Recorded data
--
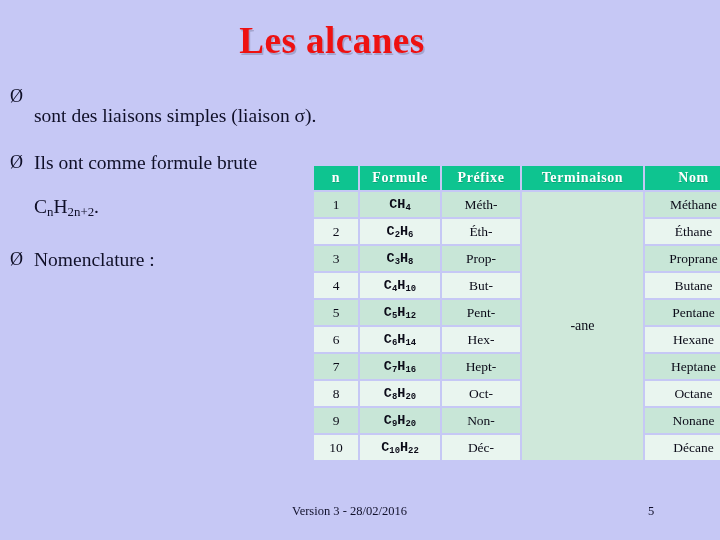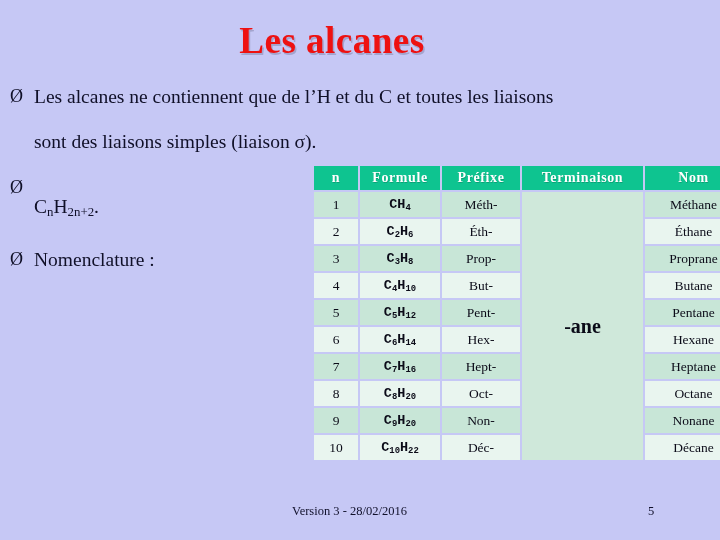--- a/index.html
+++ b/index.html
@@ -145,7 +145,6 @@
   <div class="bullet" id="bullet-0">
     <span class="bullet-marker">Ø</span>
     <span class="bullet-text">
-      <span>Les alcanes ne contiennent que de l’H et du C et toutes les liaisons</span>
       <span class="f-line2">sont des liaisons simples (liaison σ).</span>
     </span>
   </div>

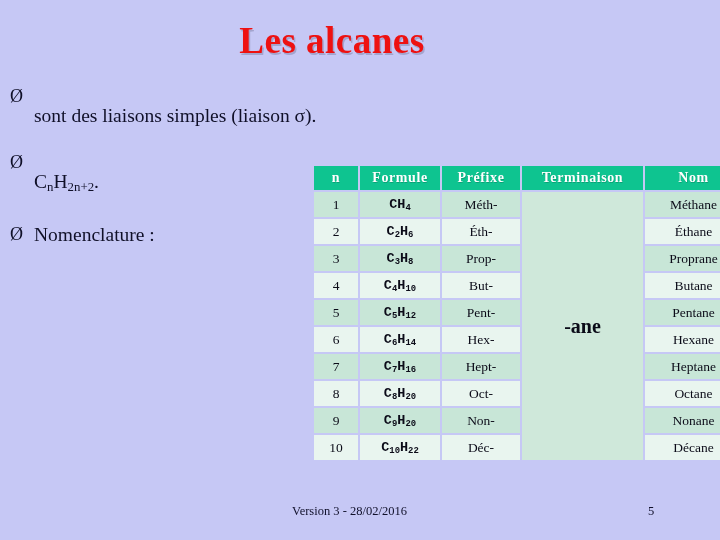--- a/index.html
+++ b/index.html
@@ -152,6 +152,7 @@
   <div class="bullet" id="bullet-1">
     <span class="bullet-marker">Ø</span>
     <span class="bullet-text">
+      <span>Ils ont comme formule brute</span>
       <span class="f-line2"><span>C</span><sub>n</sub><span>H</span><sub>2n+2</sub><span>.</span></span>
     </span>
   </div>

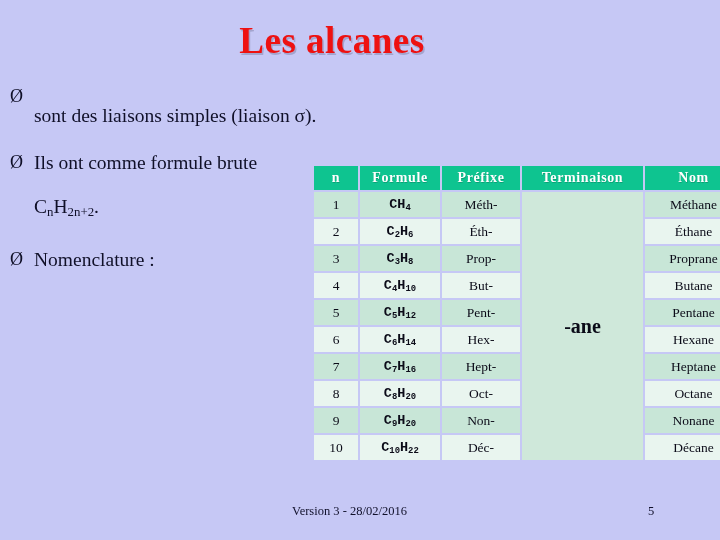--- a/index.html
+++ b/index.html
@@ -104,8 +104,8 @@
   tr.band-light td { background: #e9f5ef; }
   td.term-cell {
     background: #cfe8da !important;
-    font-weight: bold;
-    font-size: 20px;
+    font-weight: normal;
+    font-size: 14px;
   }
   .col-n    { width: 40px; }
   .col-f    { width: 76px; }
--
**WHAT YOU HAVE TO DO:** What is needed is an exact copy of the lines from the start of the records through the line containing "toutes les liaisons</span>", with no pictures.

**EXERCISE SOLUTION:**
--- a/index.html
+++ b/index.html
@@ -145,7 +145,6 @@
   <div class="bullet" id="bullet-0">
     <span class="bullet-marker">Ø</span>
     <span class="bullet-text">
-      <span>Les alcanes ne contiennent que de l’H et du C et toutes les liaisons</span>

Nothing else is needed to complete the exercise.